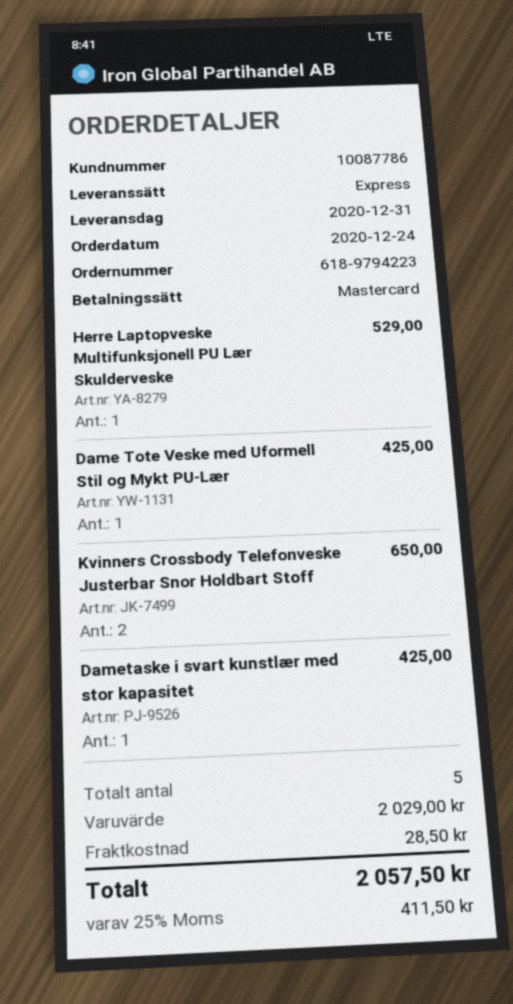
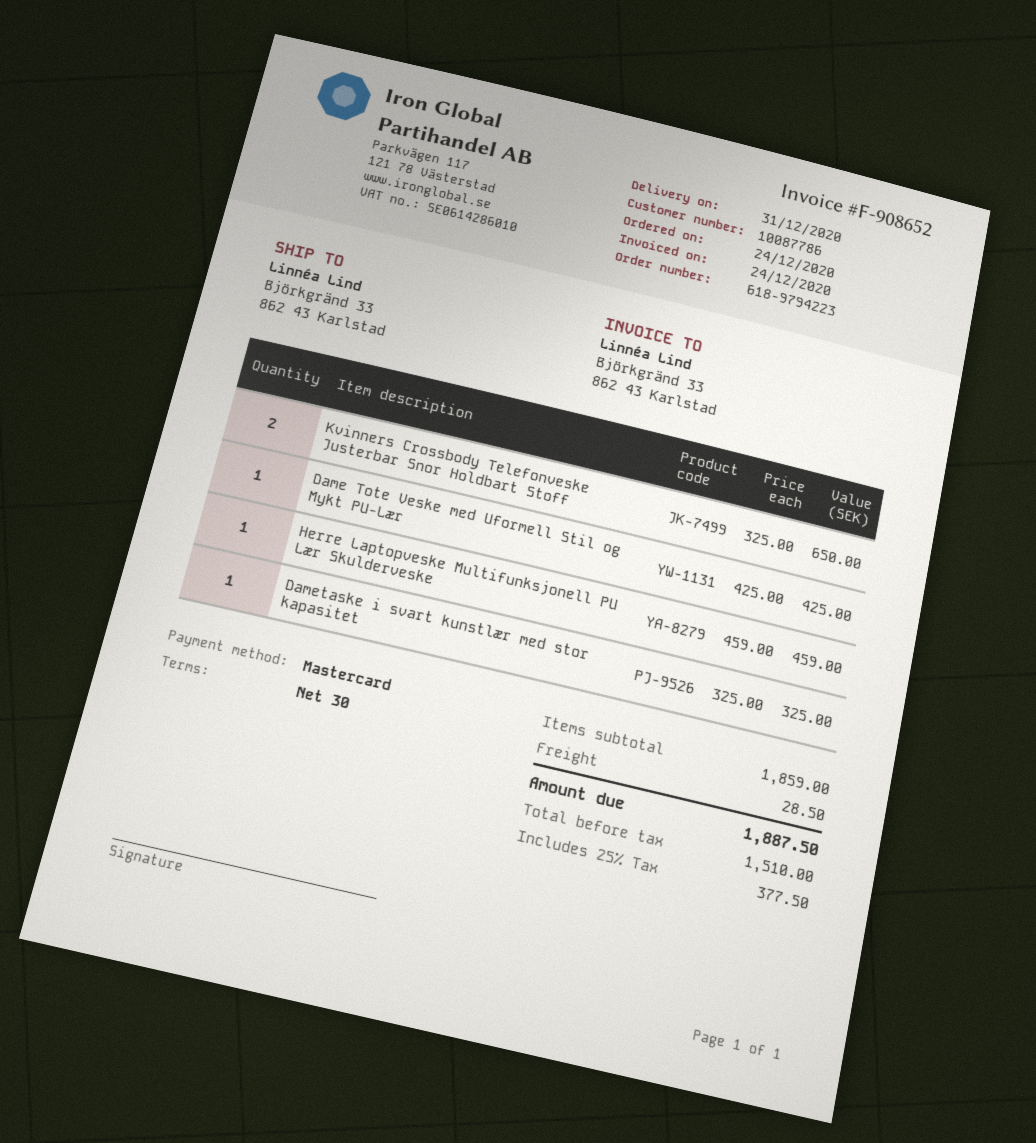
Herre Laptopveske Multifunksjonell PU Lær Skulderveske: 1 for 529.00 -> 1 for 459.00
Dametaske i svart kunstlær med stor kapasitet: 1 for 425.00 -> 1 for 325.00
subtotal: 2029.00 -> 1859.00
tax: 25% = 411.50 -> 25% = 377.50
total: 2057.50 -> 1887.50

********

A verbatim transcription of the listing is expected, with no pictures included.

Answer to the problem:
Herre Laptopveske Multifunksjonell PU Lær Skulderveske: 1 for 529.00 -> 1 for 459.00
Dametaske i svart kunstlær med stor kapasitet: 1 for 425.00 -> 1 for 325.00
subtotal: 2029.00 -> 1859.00
tax: 25% = 411.50 -> 25% = 377.50
total: 2057.50 -> 1887.50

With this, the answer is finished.